By John H. Thurman Jr.

Can you believe it? Christmas is almost here. And in the next few days, millions of people will be headed home for the holidays.   If you are a parent, then you are also keenly aware that Saturday morning cartoons, YouTube, and other prime time for kid’s program are filled with toys, computer games or devices that they “just have to have.”

While television and the movies portray the holiday season as a wonderful, magical time, for many people the beginning of the season that can dredge up unpleasant thoughts and memories.  The truth is that the holidays can be a time of great joy and a time of painful reflection. 

With that in mind, I wanted to warn you about four pitfalls to avoid. Why? So you can become more resilient as a person and a couple.

There are at least four Pitfalls that can show up, particularly during the holidays.

The Pitfall to Avoid is Bitterness  

Remember The Grinch Who Stole Christmas? Dr. Seuss was writing about bitterness.  Holding on to anger and resentment is not only dangerous to your health but can harm you spiritually, emotionally and relationally.  Bob and his two tweenage (9 and 12) sons were preparing to celebrate their first Christmas after his wife had abandoned he and the boys for another man. “I had heard about anger and resentment in a DivorceCare™ Class at church but had no idea or understanding of how powerful these emotions were until the “Holiday play” at my nine-year old’s school.  At that moment, while watching my youngest son, by myself, I felt a pain and a level of anger that really shocked me.

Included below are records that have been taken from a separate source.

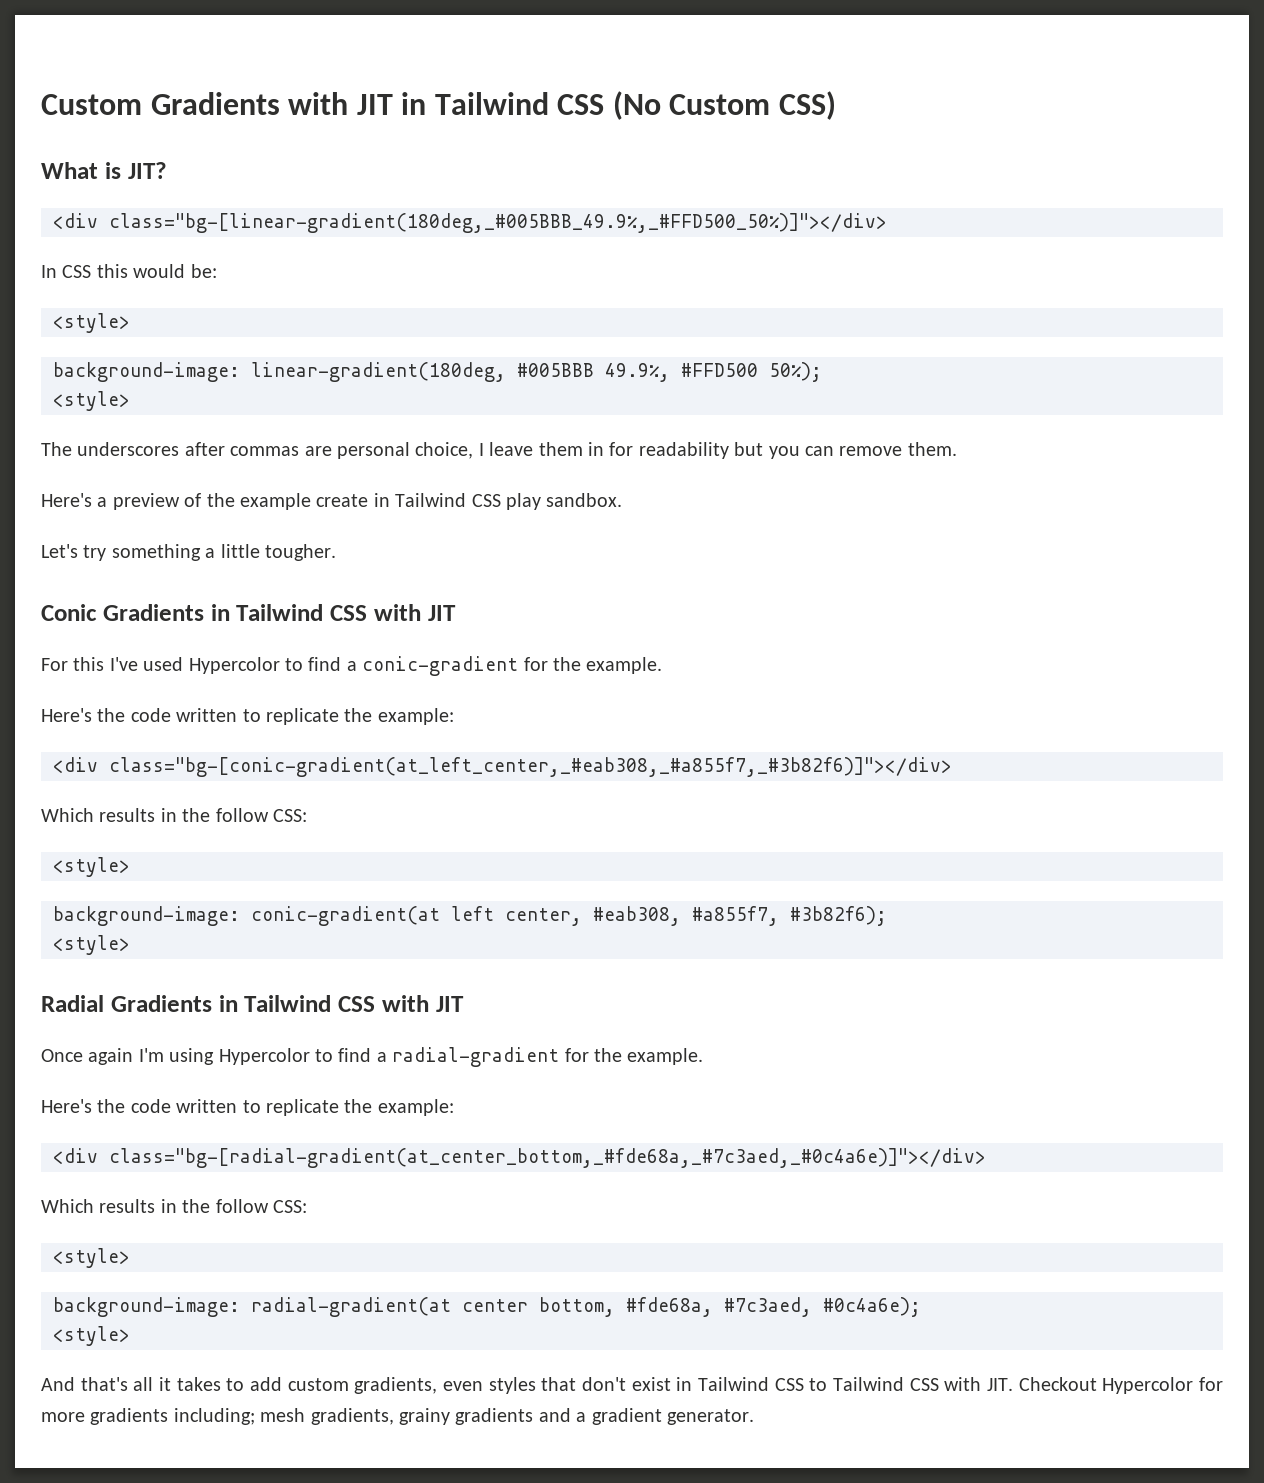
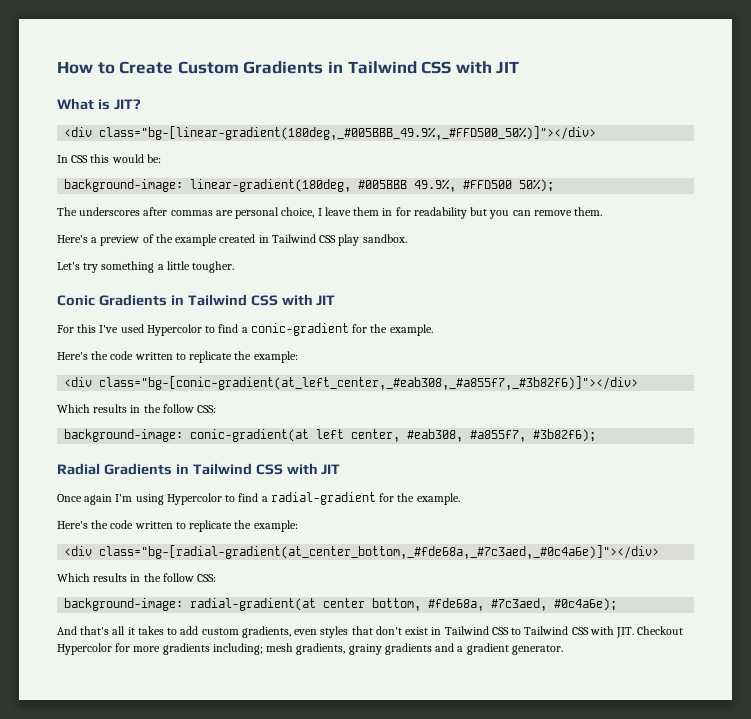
- Custom Gradients with JIT in Tailwind CSS (No Custom CSS)
+ How to Create Custom Gradients in Tailwind CSS with JIT
  In CSS this would be:
- <style>
  background-image: linear-gradient(180deg, #005BBB 49.9%, #FFD500 50%);
- <style>
- Here's a preview of the example create in Tailwind CSS play sandbox.
+ Here's a preview of the example created in Tailwind CSS play sandbox.
  <div class="bg-[conic-gradient(at_left_center,_#eab308,_#a855f7,_#3b82f6)]"></div>
  Which results in the follow CSS:
- <style>
  background-image: conic-gradient(at left center, #eab308, #a855f7, #3b82f6);
- <style>
  <div class="bg-[radial-gradient(at_center_bottom,_#fde68a,_#7c3aed,_#0c4a6e)]"></div>
  Which results in the follow CSS:
- <style>
  background-image: radial-gradient(at center bottom, #fde68a, #7c3aed, #0c4a6e);
- <style>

Part of the recovery from any loss is coming to terms with bitterness, anger, pain, and disappointment. The problem for many people is that they refuse to let it go. The roots of their bitterness usually relate to old anger that many times was righteous anger that failed to get processes.  Carrying around these feelings can literally destroy you from the inside out.  Holding on to these thoughts and feelings can, and usually does lead to some type of emotional and physical manifestation.   

Don’t worry about anything; instead, pray about everything. Tell God what you need, and thank him for all he has done. If you do this, you will experience God’s peace, which is far more wonderful than the human mind can understand. His peace will guard your hearts and minds as you live in Christ Jesus. 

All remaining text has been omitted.